MTB > stack c11 c12 c13; #[Stack the data from column C11 and C12 into C13.]

SUBC> subs c14. #[Put the group designations into column C14.]

The function of each command is shown in brackets to the right in italics. Upon completion of either of these sections, column C13 is identical to column C1 and column C14 is identical to column C2.

Using menus:

DATA ► Unstack Columns

Cursor in field "Unstack the data in"; double-click on c1 in Column List.

Cursor in field "Using subscripts in", double-click on c2 in Column List.

Select radio button "After last column in use"

Select (if not already selected) check box "Name the columns..."

Click OK

Result: Unstacked data are now in columns c15 and c16 with names based on the name of c1.

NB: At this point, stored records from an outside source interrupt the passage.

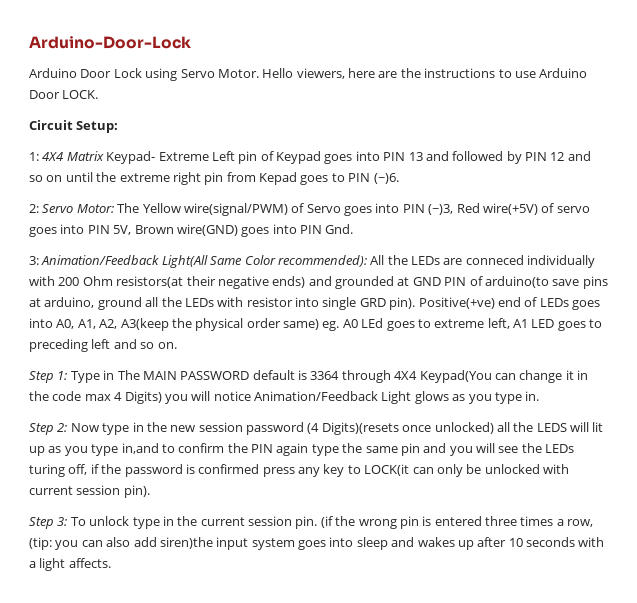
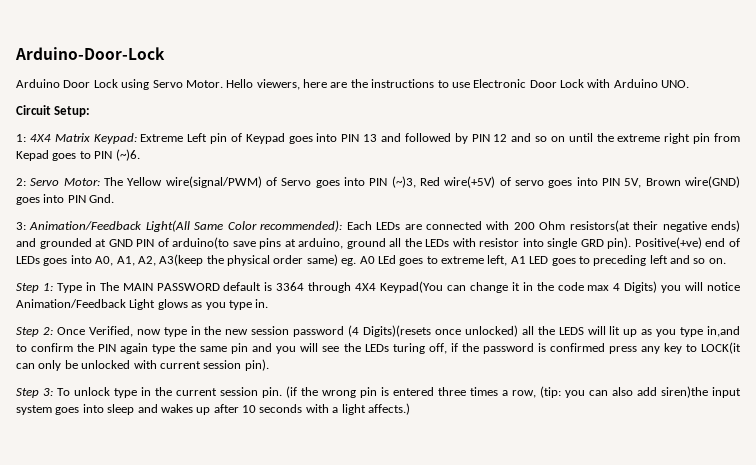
[539,68,588,78] [29,90,99,99] Arduino Door LOCK. -> [473,79,690,88] Electronic Door Lock with Arduino UNO.
[106,151,156,164] Keypad- -> [93,133,137,144] Keypad:
[370,255,596,268] All the LEDs are conneced individually -> [346,221,482,230] Each LEDs are connected
[70,423,99,432] Now -> [56,326,161,337] Once Verified, now
[68,558,111,568] affects. -> [367,403,410,415] affects.)

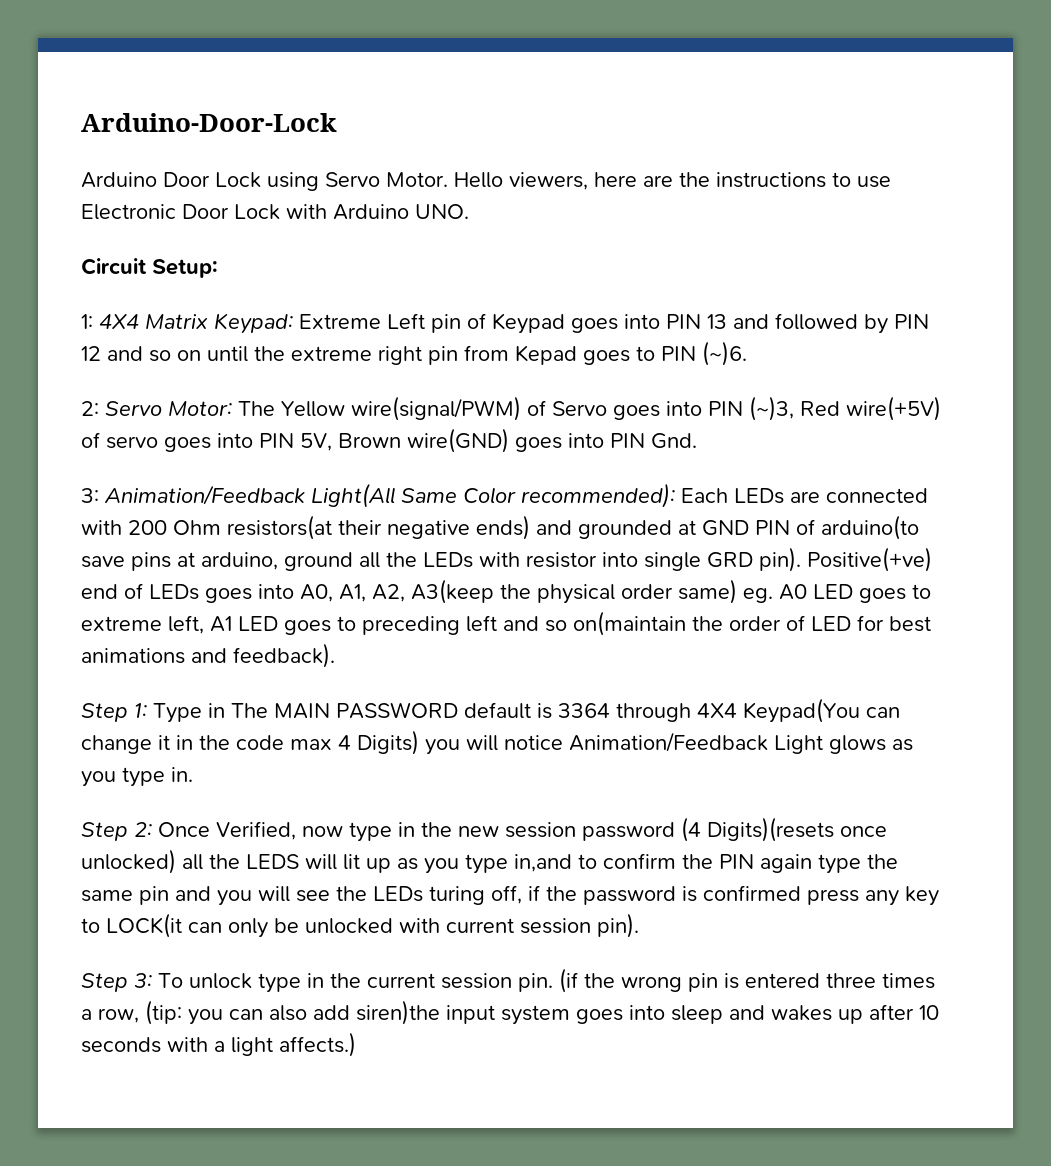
[377,255,396,264] LEd -> [813,584,853,599] LED
[708,258,726,264] on. -> [573,611,931,636] [81,643,335,668] on(maintain the order of LED for best animations and feedback).

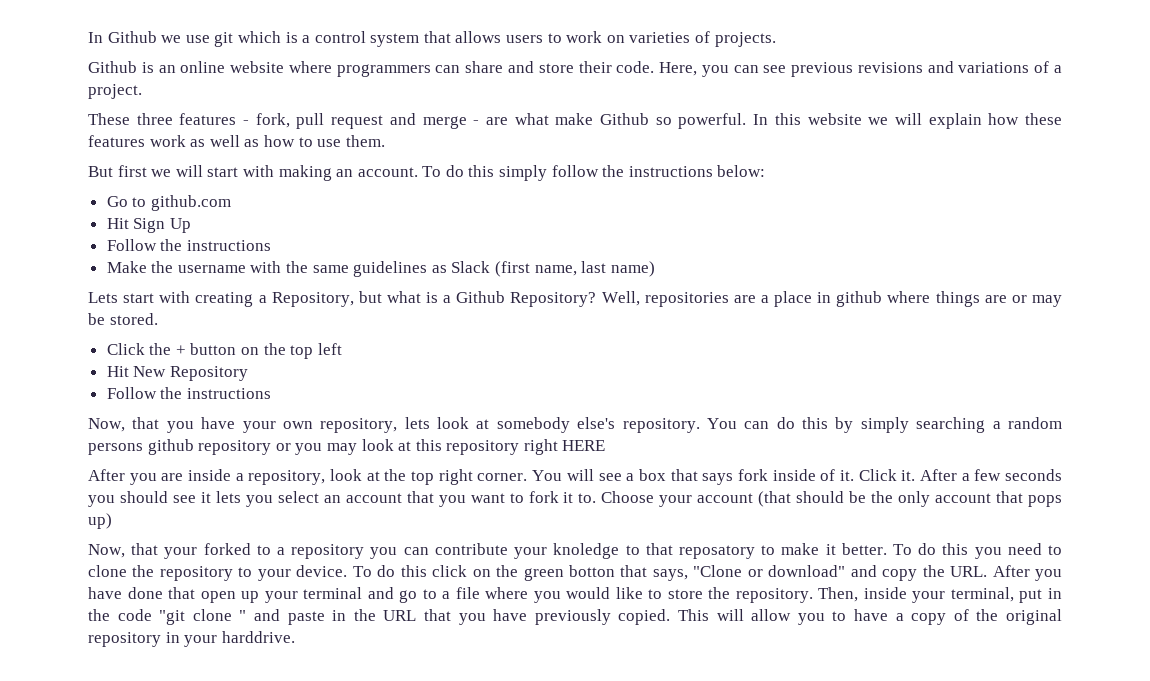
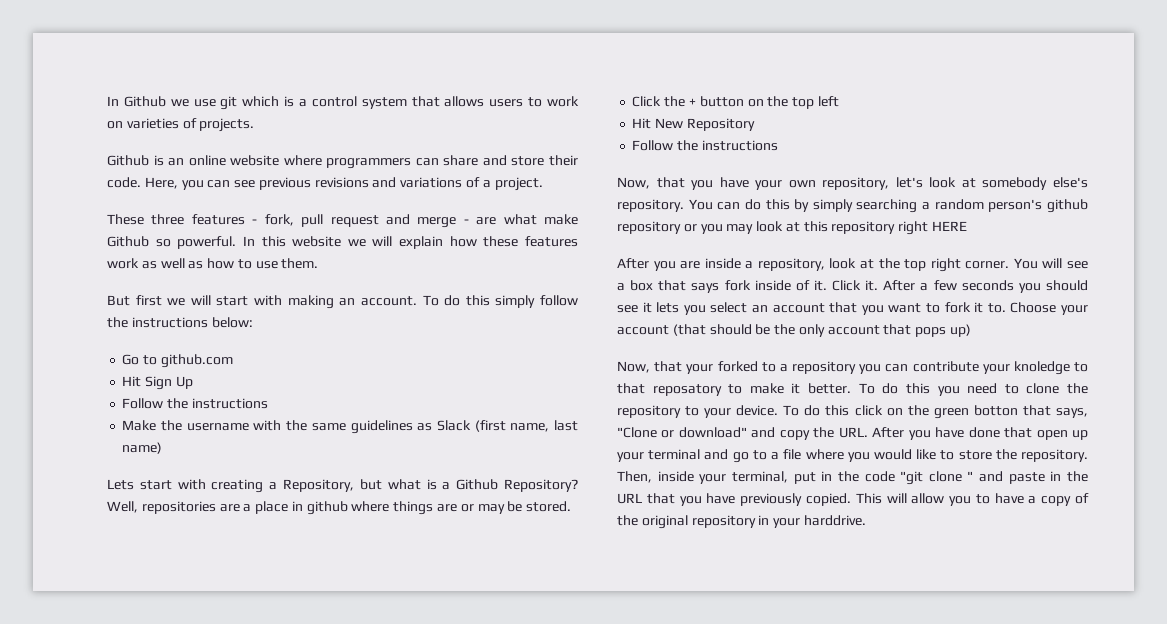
[404,417,430,429] lets -> [895,177,923,188] let's
[88,443,143,455] persons -> [988,199,1043,212] person's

1.1.2. “In the process of working Problem 1.1.1 you put the data for each group into a separate column (c11 and c12). Data in separate columns are said to be in "unstacked" format. Look at the DATA menu and figure out how the stacked data in c1 can be put into unstacked format using the subscripts in c2. (Use the column names c21 'New' and c22 'Old' for this.) What command/subcommand combination could you use to unstack the data, without the help of the menus?”

Using commands

MTB > name c21 'New' c22 'Old'

MTB > unstack c1 c21 c22;

SUBC> subscripts c2.

Using Menus

DATA ► Stack ► Columns

Cursor in field "Stack the following columns"; double click on c15, then c16, in Column List.

Select radio button "Column of current worksheet:" and type c17; after "Store subscripts in:" type c18.

Select (if not already selected) check box "Use variable names..."

Click OK

Result: Stacked data are now in c17, subscripts (text designations from c15 and 16 labels) are now in c18


1.2.1. [Minitab makes standard (character) and professional (pixel) graphics.] Illustrate both types of graphics..:

The following boxplot and dotplot are created using standard graphics:

MTB > gstd

MTB > boxp c1;

SUBC> by c2.

Boxplot

Group

------

1 ------I + I------

------

------

2 ----I + I----

------

--+------+------+------+------+------+----Potency

9.50 9.75 10.00 10.25 10.50 10.75

MTB > dotp c1;

SUBC> by c2.

Dotplot: Potency by Group

Group

1

. . : . . : . .

-+------+------+------+------+------+-----Potency

Group

2

. : . : . : .

-+------+------+------+------+------+-----Potency

9.50 9.75 10.00 10.25 10.50 10.75

The following boxplot and dotplot are created using professional graphics:

a. “Do the boxplots show the differences between the two groups as clearly as do the dotplots? More clearly? Defend your answer.”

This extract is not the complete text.